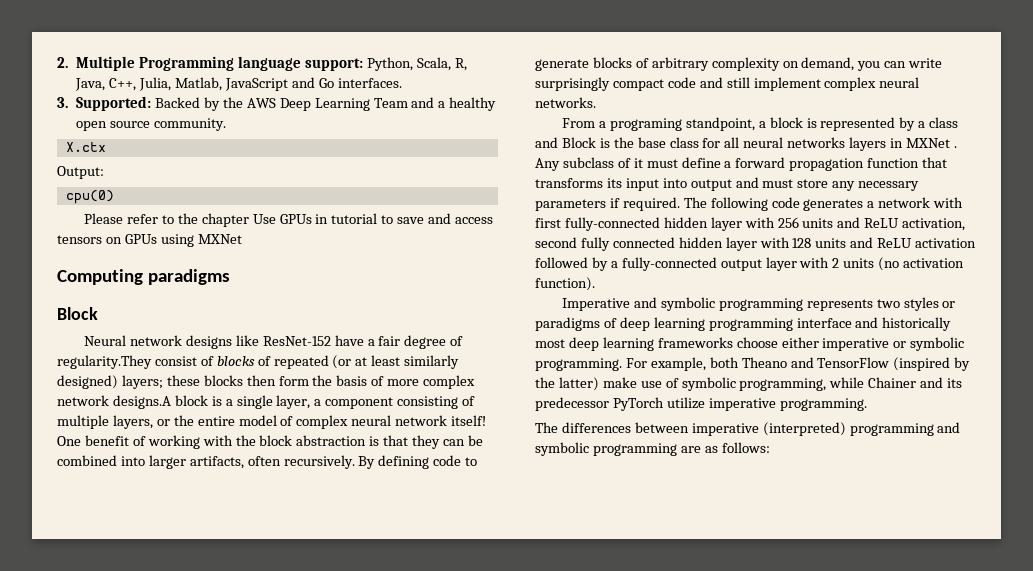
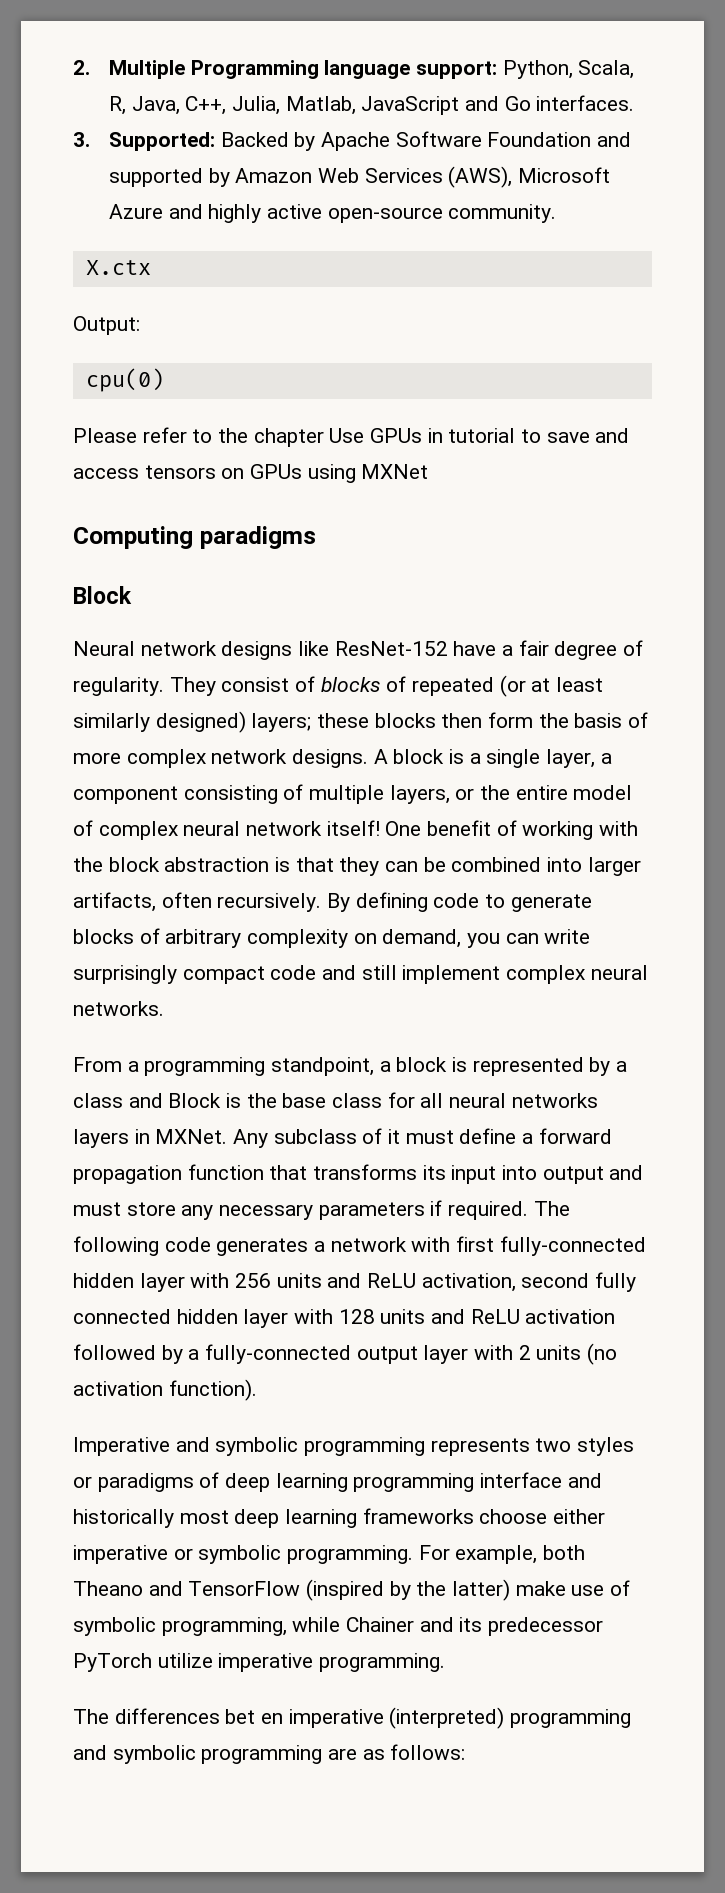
- 3. Supported: Backed by the AWS Deep Learning Team and a healthy open source community.
+ 3. Supported: Backed by Apache Software Foundation and supported by Amazon Web Services (AWS), Microsoft Azure and highly active open-source community.
- Neural network designs like ResNet-152 have a fair degree of regularity.They consist of blocks of repeated (or at least similarly designed) layers; these blocks then form the basis of more complex network designs.A block is a single layer, a component consisting of multiple layers, or the entire model of complex neural network itself!
+ Neural network designs like ResNet-152 have a fair degree of regularity. They consist of blocks of repeated (or at least similarly designed) layers; these blocks then form the basis of more complex network designs. A block is a single layer, a component consisting of multiple layers, or the entire model of complex neural network itself!
- From a programing standpoint, a block is represented by a class and Block is the base class for all neural networks layers in MXNet .
+ From a programming standpoint, a block is represented by a class and Block is the base class for all neural networks layers in MXNet.
- The differences between imperative (interpreted) programming and symbolic programming are as follows:
+ The differences bet en imperative (interpreted) programming and symbolic programming are as follows:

**Work instructions:** Filter the data above, keeping only lines that include the string "open".

**Exercise answer:**
- 3. Supported: Backed by the AWS Deep Learning Team and a healthy open source community.
+ 3. Supported: Backed by Apache Software Foundation and supported by Amazon Web Services (AWS), Microsoft Azure and highly active open-source community.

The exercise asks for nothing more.